YOUR ASSIGNMENT: Once the pictures are removed, return each record below exactly as written.

──────────────────────────────

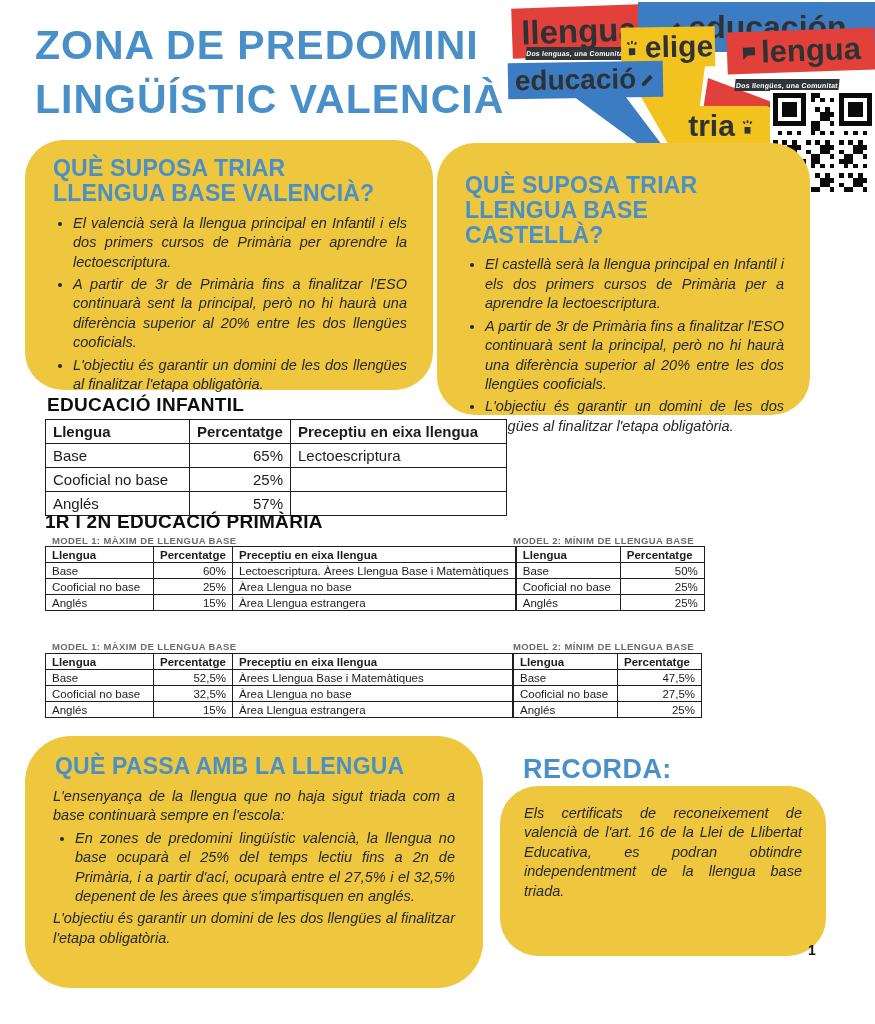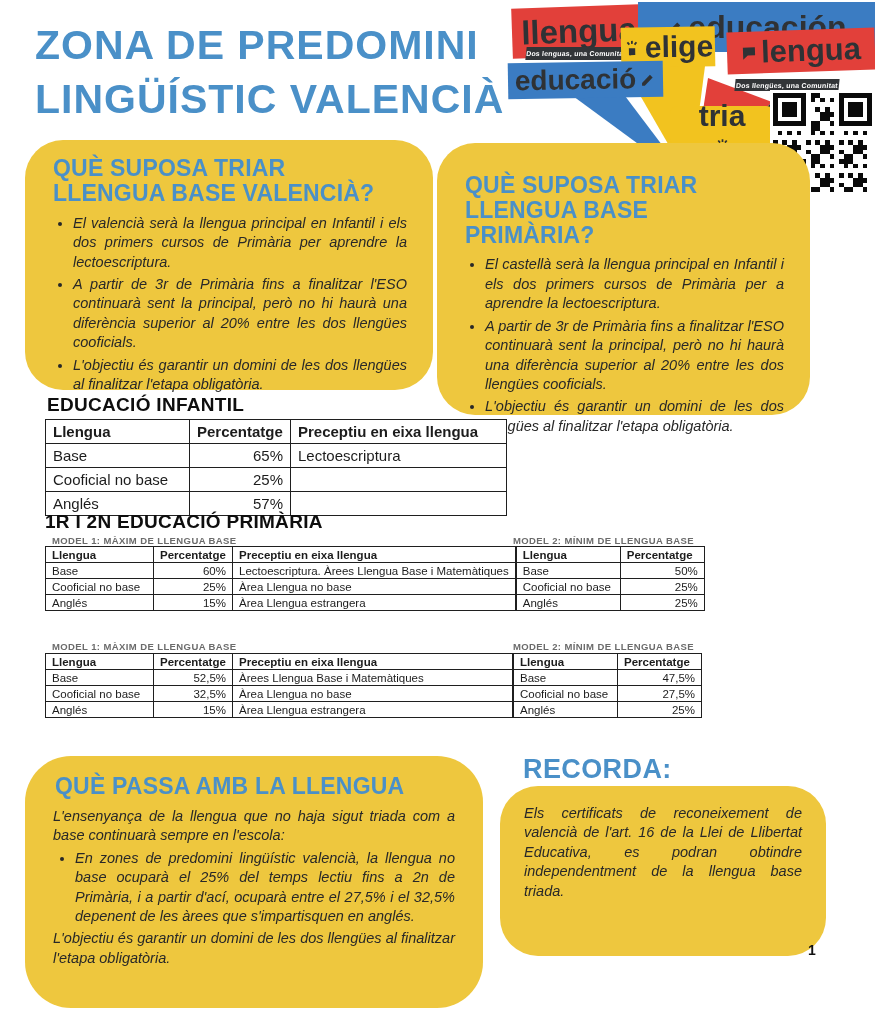--- a/index.html
+++ b/index.html
@@ -32,7 +32,7 @@
   .b-elige    { left:121px; top:27px; width:94px; height:40px; font-size:30px; transform:rotate(-1deg); }
   .b-educacio { left:8px; top:62px; width:155px; height:36px; font-size:28px; transform:rotate(-1deg); }
   .b-lengua   { left:227px; top:30px; width:148px; height:42px; font-size:31px; transform:rotate(-2deg); }
-  .b-tria     { left:170px; top:106px; width:104px; height:40px; font-size:30px; border-radius:8px;flex-direction:column; }
+  .b-tria     { left:170px; top:106px; width:104px; height:40px; font-size:30px; border-radius:8px; }
   .tagline {
     position:absolute; background:#323538; color:#fff; font-size:7px; font-weight:bold;
     display:flex; align-items:center; justify-content:center; letter-spacing:0.2px;

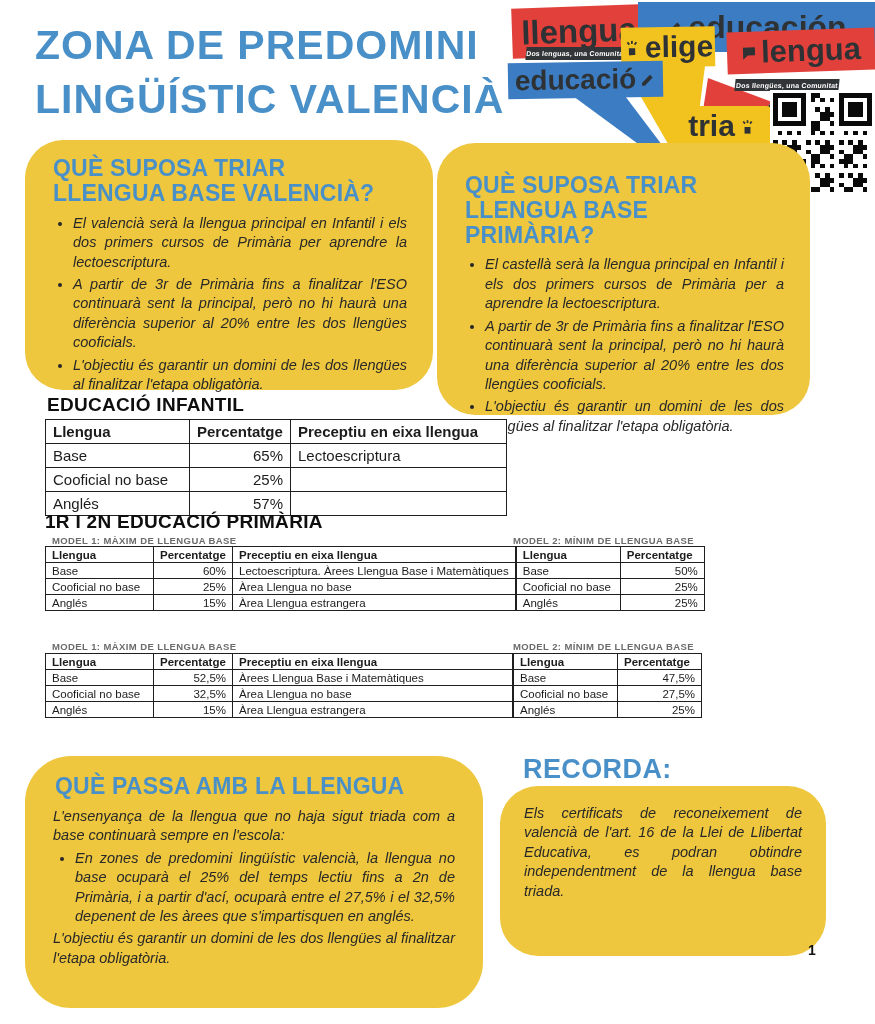--- a/index.html
+++ b/index.html
@@ -284,7 +284,7 @@
   <div class="ybox box-castella">
     <h2 class="box-title">
       <span>QUÈ SUPOSA TRIAR</span><br>
-      <span>LLENGUA BASE PRIMÀRIA?</span>
+      <span>LLENGUA BASE CASTELLÀ?</span>
     </h2>
     <div class="box-text">
       <ul>

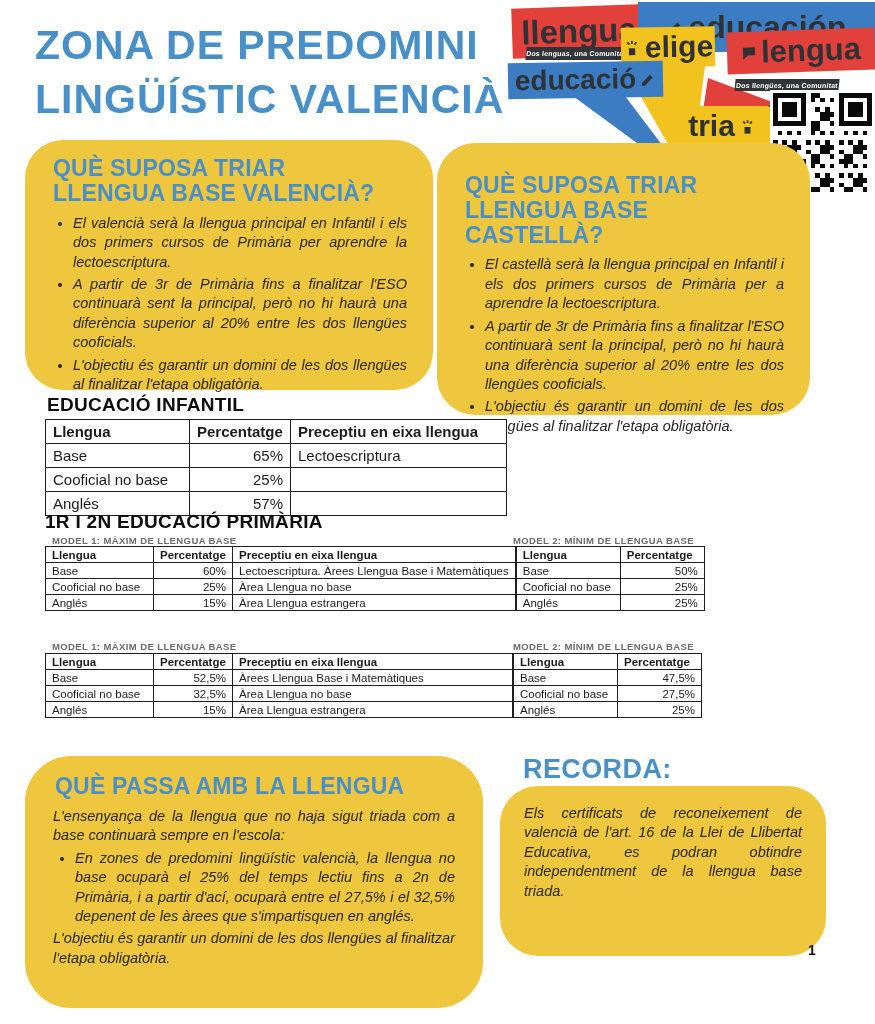--- a/index.html
+++ b/index.html
@@ -45,7 +45,7 @@
   .ybox { position:absolute; background:#eec73e; border-radius:38px; box-sizing:border-box; }
   .box-valencia { left:25px;  top:140px; width:408px; height:250px; padding:16px 26px 0 26px; }
   .box-castella { left:437px; top:143px; width:373px; height:272px; padding:30px 26px 0 26px; }
-  .box-nobase   { left:25px;  top:756px; width:458px; height:252px; padding:18px 28px 0 28px; border-radius:46px; }
+  .box-nobase   { left:25px;  top:736px; width:458px; height:252px; padding:18px 28px 0 28px; border-radius:46px; }
   .box-recorda  { left:500px; top:786px; width:326px; height:170px; padding:18px 24px 0 24px; border-radius:38px; }
   .box-title {
     margin:0 0 8px 2px; font-size:23px; font-weight:bold; color:#4a90c8;

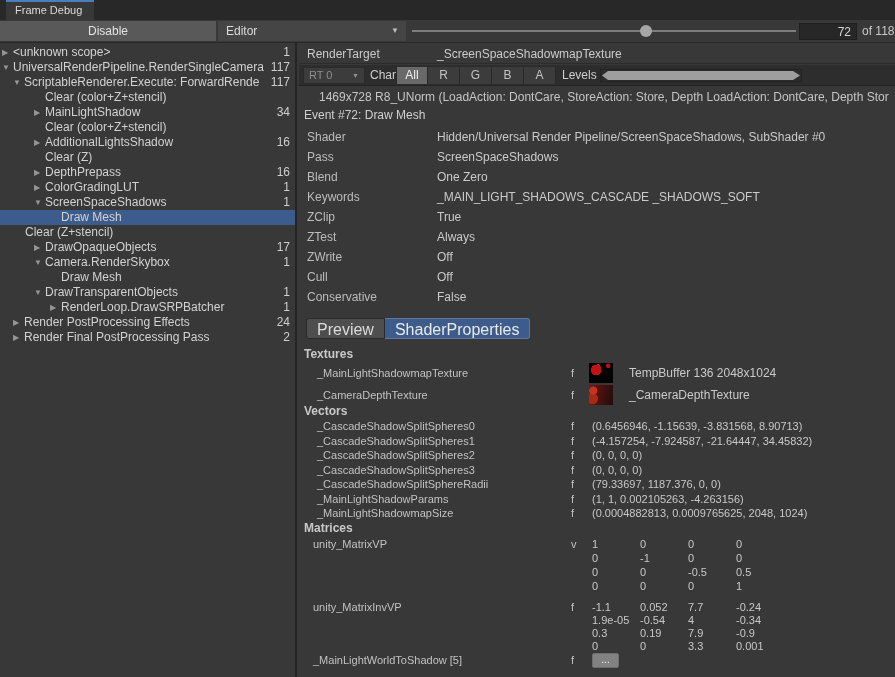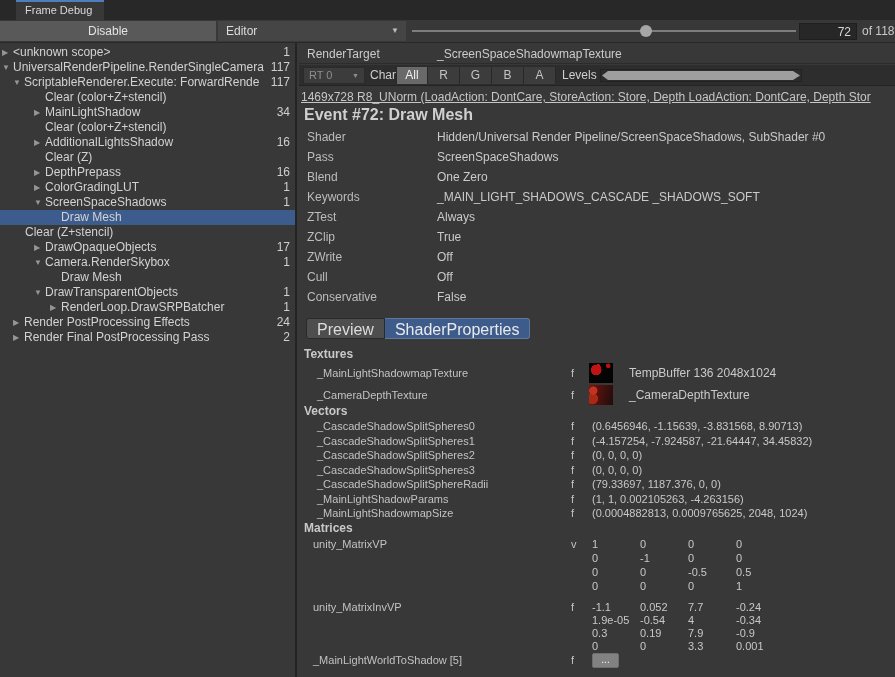--- a/index.html
+++ b/index.html
@@ -10,7 +10,7 @@
 
   
   .tabstrip { position:absolute; top:0; left:0; right:0; height:20px; background:#282828; }
-  .tab { position:absolute; left:16px; top:0; height:20px; background:#383838;
+  .tab { position:absolute; left:6px; top:0; height:20px; background:#383838;
          border-top:2px solid #4c7dbe; padding:0 12px 0 9px; font-size:11px; line-height:17px; color:#dadada; }
 
   

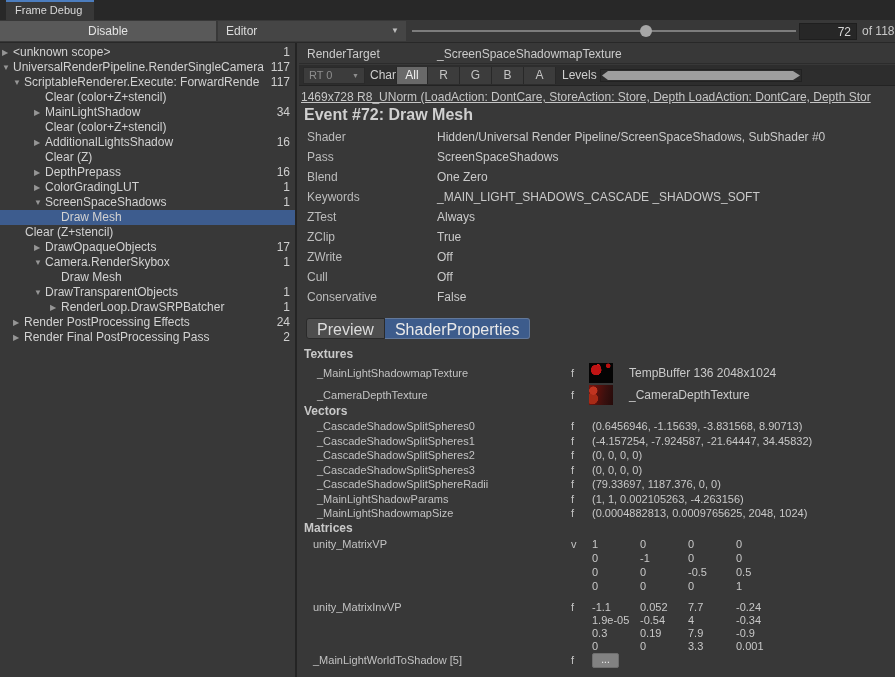--- a/index.html
+++ b/index.html
@@ -66,8 +66,8 @@
   .lv-fill { position:absolute; left:1px; right:1px; top:1px; bottom:1px; background:#9e9e9e;
              clip-path:polygon(0 50%, 6px 0, calc(100% - 7px) 0, 100% 50%, calc(100% - 7px) 100%, 6px 100%); }
 
-  .info-row { position:absolute; top:46px; left:2px; right:0; height:17px; line-height:17px;
-              font-size:12px; white-space:nowrap; overflow:hidden; color:#c6c6c6;text-decoration:underline; }
+  .info-row { position:absolute; top:46px; left:20px; right:0; height:17px; line-height:17px;
+              font-size:12px; white-space:nowrap; overflow:hidden; color:#c6c6c6; }
   .ev-row { position:absolute; top:63px; left:5px; height:18px; line-height:18px; font-weight:bold;
             font-size:16px; color:#d0d0d0; }
 

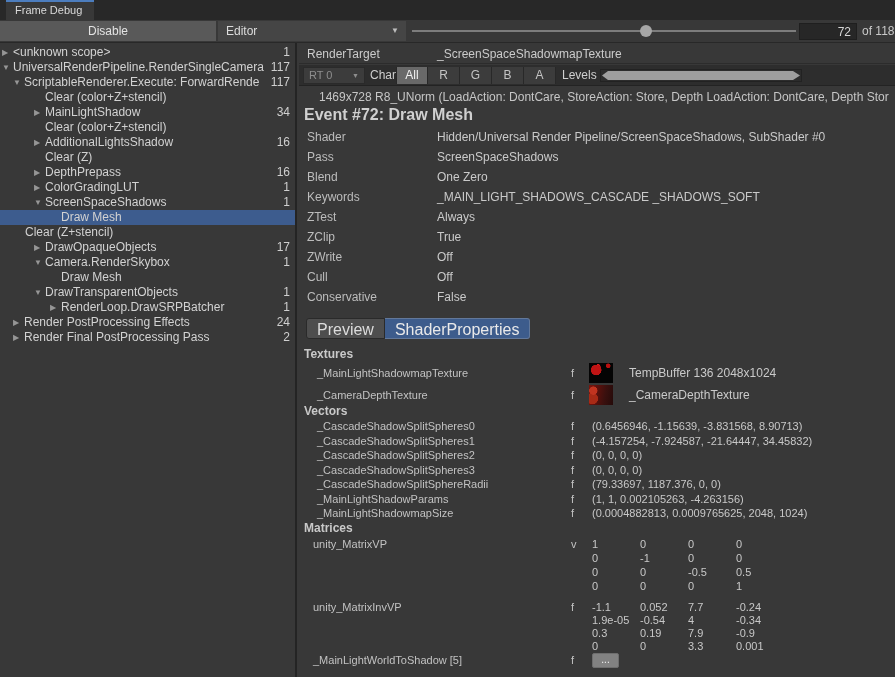--- a/index.html
+++ b/index.html
@@ -68,8 +68,8 @@
 
   .info-row { position:absolute; top:46px; left:20px; right:0; height:17px; line-height:17px;
               font-size:12px; white-space:nowrap; overflow:hidden; color:#c6c6c6; }
-  .ev-row { position:absolute; top:63px; left:5px; height:18px; line-height:18px; font-weight:bold;
-            font-size:16px; color:#d0d0d0; }
+  .ev-row { position:absolute; top:63px; left:5px; height:18px; line-height:18px; font-weight:normal;
+            font-size:12px; color:#d0d0d0; }
 
   .props { position:absolute; top:84px; left:0; right:0; }
   .prow { position:relative; height:20px; line-height:20px; font-size:12px; }

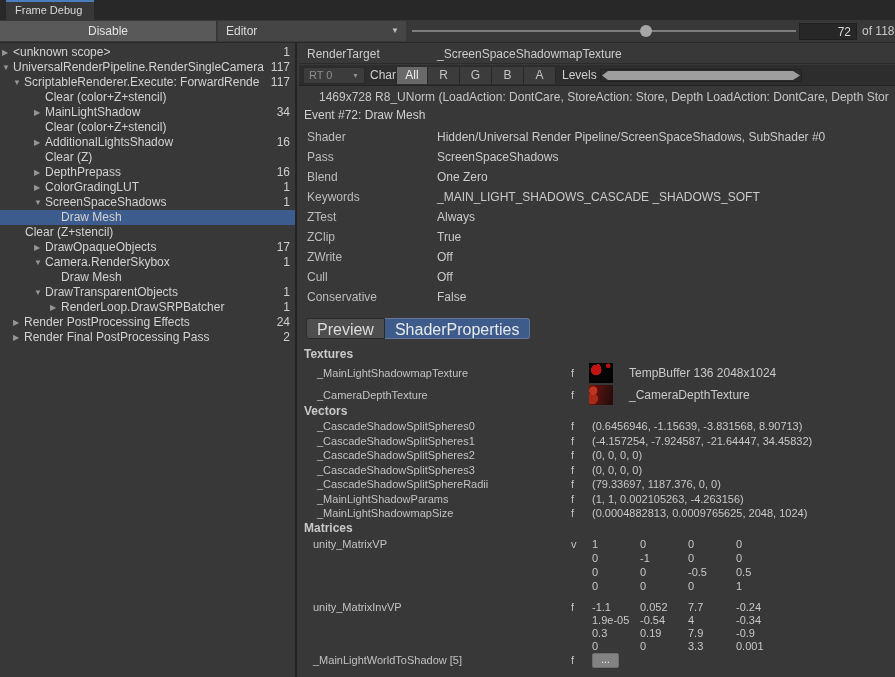--- a/index.html
+++ b/index.html
@@ -298,12 +298,12 @@
             <span class="pv">_MAIN_LIGHT_SHADOWS_CASCADE _SHADOWS_SOFT</span>
           </div>
         <div class="prow">
+            <span class="pl">ZClip</span>
+            <span class="pv">True</span>
+          </div>
+        <div class="prow">
             <span class="pl">ZTest</span>
             <span class="pv">Always</span>
-          </div>
-        <div class="prow">
-            <span class="pl">ZClip</span>
-            <span class="pv">True</span>
           </div>
         <div class="prow">
             <span class="pl">ZWrite</span>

──────────────────────────────

WRITTEN ANSWER:
--- a/index.html
+++ b/index.html
@@ -32,7 +32,7 @@
   .b-elige    { left:121px; top:27px; width:94px; height:40px; font-size:30px; transform:rotate(-1deg); }
   .b-educacio { left:8px; top:62px; width:155px; height:36px; font-size:28px; transform:rotate(-1deg); }
   .b-lengua   { left:227px; top:30px; width:148px; height:42px; font-size:31px; transform:rotate(-2deg); }
-  .b-tria     { left:170px; top:106px; width:104px; height:40px; font-size:30px; border-radius:8px;flex-direction:column; }
+  .b-tria     { left:170px; top:106px; width:104px; height:40px; font-size:30px; border-radius:8px; }
   .tagline {
     position:absolute; background:#323538; color:#fff; font-size:7px; font-weight:bold;
     display:flex; align-items:center; justify-content:center; letter-spacing:0.2px;

--- a/index.html
+++ b/index.html
@@ -284,7 +284,7 @@
   <div class="ybox box-castella">
     <h2 class="box-title">
       <span>QUÈ SUPOSA TRIAR</span><br>
-      <span>LLENGUA BASE PRIMÀRIA?</span>
+      <span>LLENGUA BASE CASTELLÀ?</span>
     </h2>
     <div class="box-text">
       <ul>

--- a/index.html
+++ b/index.html
@@ -45,7 +45,7 @@
   .ybox { position:absolute; background:#eec73e; border-radius:38px; box-sizing:border-box; }
   .box-valencia { left:25px;  top:140px; width:408px; height:250px; padding:16px 26px 0 26px; }
   .box-castella { left:437px; top:143px; width:373px; height:272px; padding:30px 26px 0 26px; }
-  .box-nobase   { left:25px;  top:756px; width:458px; height:252px; padding:18px 28px 0 28px; border-radius:46px; }
+  .box-nobase   { left:25px;  top:736px; width:458px; height:252px; padding:18px 28px 0 28px; border-radius:46px; }
   .box-recorda  { left:500px; top:786px; width:326px; height:170px; padding:18px 24px 0 24px; border-radius:38px; }
   .box-title {
     margin:0 0 8px 2px; font-size:23px; font-weight:bold; color:#4a90c8;

--- a/index.html
+++ b/index.html
@@ -10,7 +10,7 @@
 
   
   .tabstrip { position:absolute; top:0; left:0; right:0; height:20px; background:#282828; }
-  .tab { position:absolute; left:16px; top:0; height:20px; background:#383838;
+  .tab { position:absolute; left:6px; top:0; height:20px; background:#383838;
          border-top:2px solid #4c7dbe; padding:0 12px 0 9px; font-size:11px; line-height:17px; color:#dadada; }
 
   

--- a/index.html
+++ b/index.html
@@ -66,8 +66,8 @@
   .lv-fill { position:absolute; left:1px; right:1px; top:1px; bottom:1px; background:#9e9e9e;
              clip-path:polygon(0 50%, 6px 0, calc(100% - 7px) 0, 100% 50%, calc(100% - 7px) 100%, 6px 100%); }
 
-  .info-row { position:absolute; top:46px; left:2px; right:0; height:17px; line-height:17px;
-              font-size:12px; white-space:nowrap; overflow:hidden; color:#c6c6c6;text-decoration:underline; }
+  .info-row { position:absolute; top:46px; left:20px; right:0; height:17px; line-height:17px;
+              font-size:12px; white-space:nowrap; overflow:hidden; color:#c6c6c6; }
   .ev-row { position:absolute; top:63px; left:5px; height:18px; line-height:18px; font-weight:bold;
             font-size:16px; color:#d0d0d0; }
 

--- a/index.html
+++ b/index.html
@@ -68,8 +68,8 @@
 
   .info-row { position:absolute; top:46px; left:20px; right:0; height:17px; line-height:17px;
               font-size:12px; white-space:nowrap; overflow:hidden; color:#c6c6c6; }
-  .ev-row { position:absolute; top:63px; left:5px; height:18px; line-height:18px; font-weight:bold;
-            font-size:16px; color:#d0d0d0; }
+  .ev-row { position:absolute; top:63px; left:5px; height:18px; line-height:18px; font-weight:normal;
+            font-size:12px; color:#d0d0d0; }
 
   .props { position:absolute; top:84px; left:0; right:0; }
   .prow { position:relative; height:20px; line-height:20px; font-size:12px; }

--- a/index.html
+++ b/index.html
@@ -298,12 +298,12 @@
             <span class="pv">_MAIN_LIGHT_SHADOWS_CASCADE _SHADOWS_SOFT</span>
           </div>
         <div class="prow">
+            <span class="pl">ZClip</span>
+            <span class="pv">True</span>
+          </div>
+        <div class="prow">
             <span class="pl">ZTest</span>
             <span class="pv">Always</span>
-          </div>
-        <div class="prow">
-            <span class="pl">ZClip</span>
-            <span class="pv">True</span>
           </div>
         <div class="prow">
             <span class="pl">ZWrite</span>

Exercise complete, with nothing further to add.